Once I had the menus straightened out, I gave them to the older child; he was in 4th grade and his sister was in kindergarten.  I explained that the circles meant Yes, it was okay to eat it and everything else meant No, it wasn’t okay.  That was easy for him to understand.  I photocopied the menus and sent one set home with him and kept another set in my classroom for reference.  When the tutor saw the children, she translated or explained what the foods were and reiterated which ones were halal and which weren’t.  That way, the children knew what to get when they went to breakfast and lunch.  (If a native-language tutor isn't available, you can try Google Translate to search for the names of foods.)
Image of checklist with 6 things educators can do to help their Muslim students figure out what they can eat in a school calendar
Grab your free copy of this checklist HERE; source: The ESL Nexus
If you can take your new ELLs to the school cafeteria and show them the procedure for getting their meals, that would be helpful because it’s very likely the whole experience will be unfamiliar to them.  Everything was new for my 4th grader and, fortunately, I was able to go with him the first few times to make sure he got the right things to eat.  As we went through the lunch line together, with him pointing to the items he wanted, I explained to the lunch ladies that the boy was a new student who didn’t know English and I asked them to please be understanding and patient when interacting with him, and of course they were.  (Since I wasn’t free at the kindergartner's lunch time, I asked her homeroom teacher to help her.)

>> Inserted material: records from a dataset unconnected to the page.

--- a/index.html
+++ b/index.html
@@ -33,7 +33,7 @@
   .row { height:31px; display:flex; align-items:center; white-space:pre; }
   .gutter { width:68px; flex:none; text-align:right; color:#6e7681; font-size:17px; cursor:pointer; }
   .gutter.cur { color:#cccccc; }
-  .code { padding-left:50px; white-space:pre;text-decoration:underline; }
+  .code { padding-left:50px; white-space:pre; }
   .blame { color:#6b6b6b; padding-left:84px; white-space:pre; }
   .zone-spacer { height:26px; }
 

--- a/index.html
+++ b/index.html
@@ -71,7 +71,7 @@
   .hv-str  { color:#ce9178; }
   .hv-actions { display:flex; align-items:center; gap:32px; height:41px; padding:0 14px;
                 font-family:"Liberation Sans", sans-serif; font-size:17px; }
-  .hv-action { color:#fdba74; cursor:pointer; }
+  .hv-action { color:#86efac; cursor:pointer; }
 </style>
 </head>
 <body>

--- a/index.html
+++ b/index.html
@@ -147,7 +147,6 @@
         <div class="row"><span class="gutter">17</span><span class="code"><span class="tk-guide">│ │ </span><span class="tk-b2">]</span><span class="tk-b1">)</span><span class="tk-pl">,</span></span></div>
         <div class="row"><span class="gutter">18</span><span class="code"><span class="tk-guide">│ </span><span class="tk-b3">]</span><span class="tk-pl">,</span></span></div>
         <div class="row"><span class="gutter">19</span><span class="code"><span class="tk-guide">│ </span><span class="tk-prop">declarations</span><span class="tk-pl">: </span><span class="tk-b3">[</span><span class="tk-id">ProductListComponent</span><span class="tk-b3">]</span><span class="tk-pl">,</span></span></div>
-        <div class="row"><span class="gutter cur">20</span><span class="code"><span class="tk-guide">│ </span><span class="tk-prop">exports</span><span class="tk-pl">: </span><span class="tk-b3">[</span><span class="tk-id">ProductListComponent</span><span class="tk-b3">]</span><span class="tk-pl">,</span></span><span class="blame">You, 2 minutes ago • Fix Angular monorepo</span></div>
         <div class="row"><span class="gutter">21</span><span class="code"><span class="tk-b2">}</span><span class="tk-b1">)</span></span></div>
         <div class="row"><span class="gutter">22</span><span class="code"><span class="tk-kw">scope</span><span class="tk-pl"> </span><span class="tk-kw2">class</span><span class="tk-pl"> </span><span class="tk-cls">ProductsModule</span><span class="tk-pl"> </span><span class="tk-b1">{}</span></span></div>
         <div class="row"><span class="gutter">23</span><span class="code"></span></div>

The other major food issue for Muslim students is what to do during Ramadan.  (For info about this holiday, please click here to see my Ramadan resource that includes a reading passage, task cards, puzzles, and multilingual posters.)  Having worked in Muslim countries, I thought it would be difficult for my students to go to the cafeteria at lunchtime and watch their classmates eat while they just sat there.  So I talked to the principal, explained what I wanted to do and why, and arranged for the 8th graders to go to my classroom and spend their 15-minute lunch period there.  (The Kurdish kids had moved by the time Ramadan began.)  Another possibility, if it can be arranged, is for students to go to the school library.  As it turned out, my ELLs actually didn’t mind staying in the caf so after a few days, they just went there and waited until lunch was over, then went outside for recess with their friends.

These are just a couple simple suggestions for helping your newly-arrived Muslim students with limited English language skills navigate the school cafeteria.  They are quick and easy to implement and they will go a long way towards meeting the needs of your ELLs.  How have you helped your Muslim ELLs adjust to their new school?